TO DO: Every record needs to come back as written, except for the pictures.

Structured diff data:
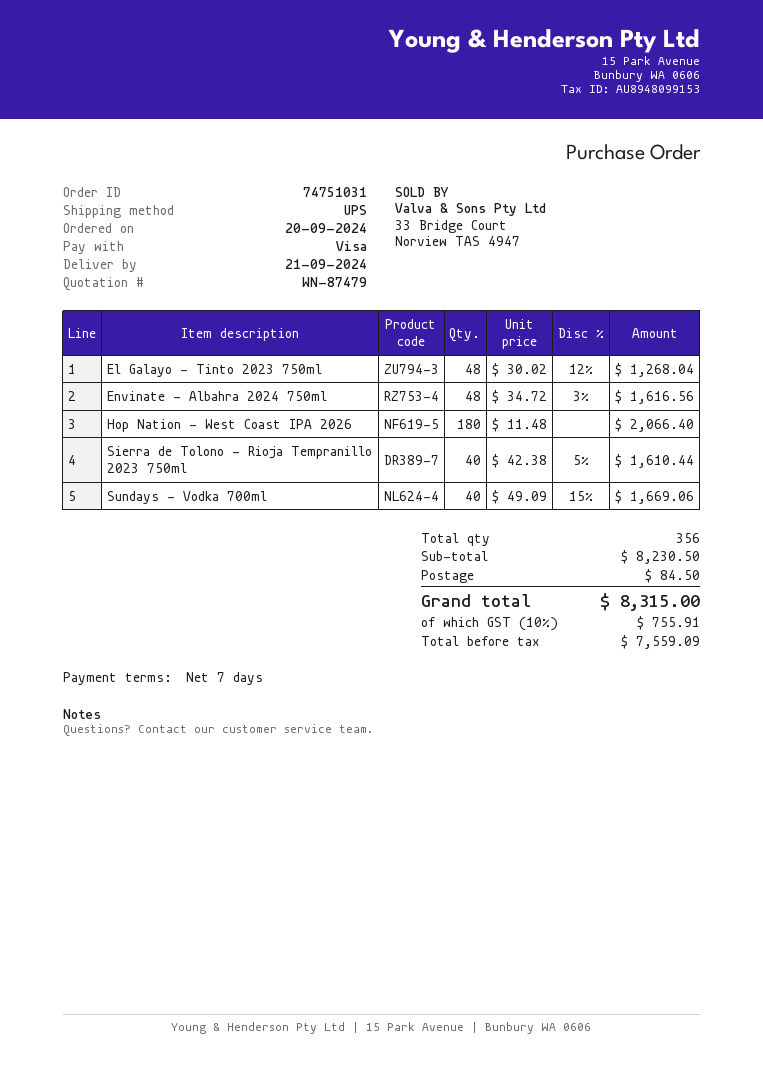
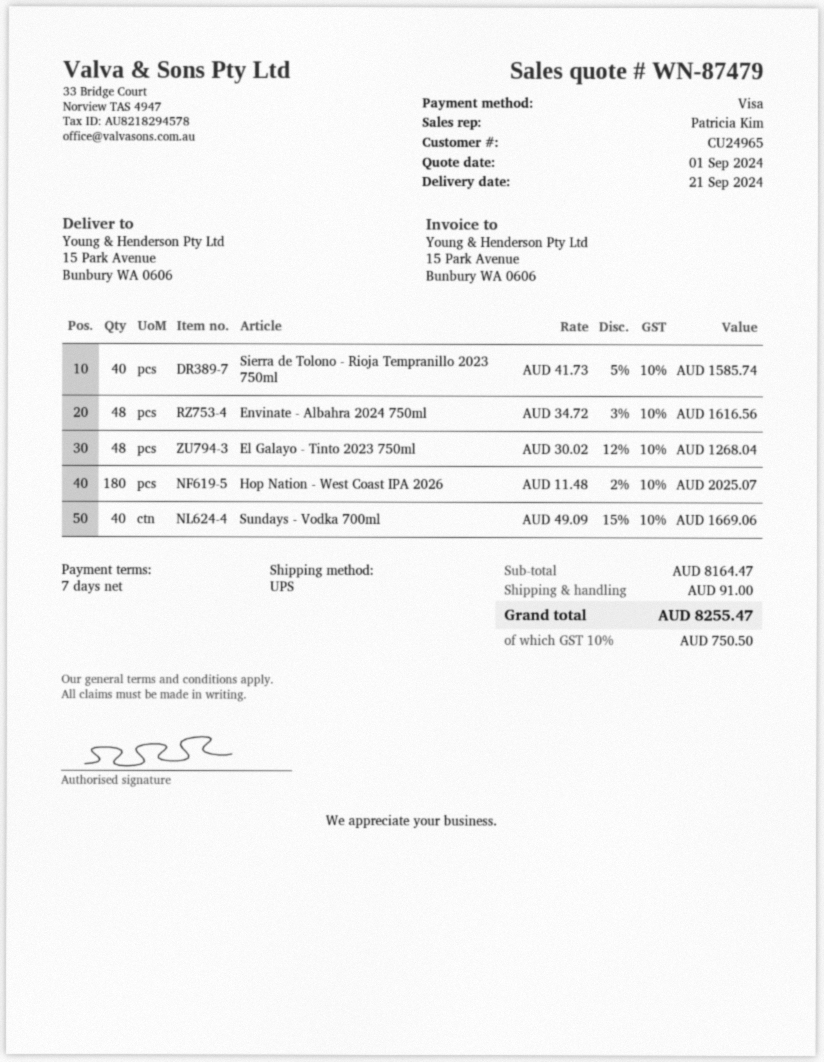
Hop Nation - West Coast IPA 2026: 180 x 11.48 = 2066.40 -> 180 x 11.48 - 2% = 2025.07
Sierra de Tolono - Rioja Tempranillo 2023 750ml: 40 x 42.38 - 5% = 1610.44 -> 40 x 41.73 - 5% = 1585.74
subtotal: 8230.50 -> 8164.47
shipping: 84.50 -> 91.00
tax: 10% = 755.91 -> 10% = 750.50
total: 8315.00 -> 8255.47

SOLVED PROBLEM:
Hop Nation - West Coast IPA 2026: 180 x 11.48 = 2066.40 -> 180 x 11.48 - 2% = 2025.07
Sierra de Tolono - Rioja Tempranillo 2023 750ml: 40 x 42.38 - 5% = 1610.44 -> 40 x 41.73 - 5% = 1585.74
subtotal: 8230.50 -> 8164.47
shipping: 84.50 -> 91.00
tax: 10% = 755.91 -> 10% = 750.50
total: 8315.00 -> 8255.47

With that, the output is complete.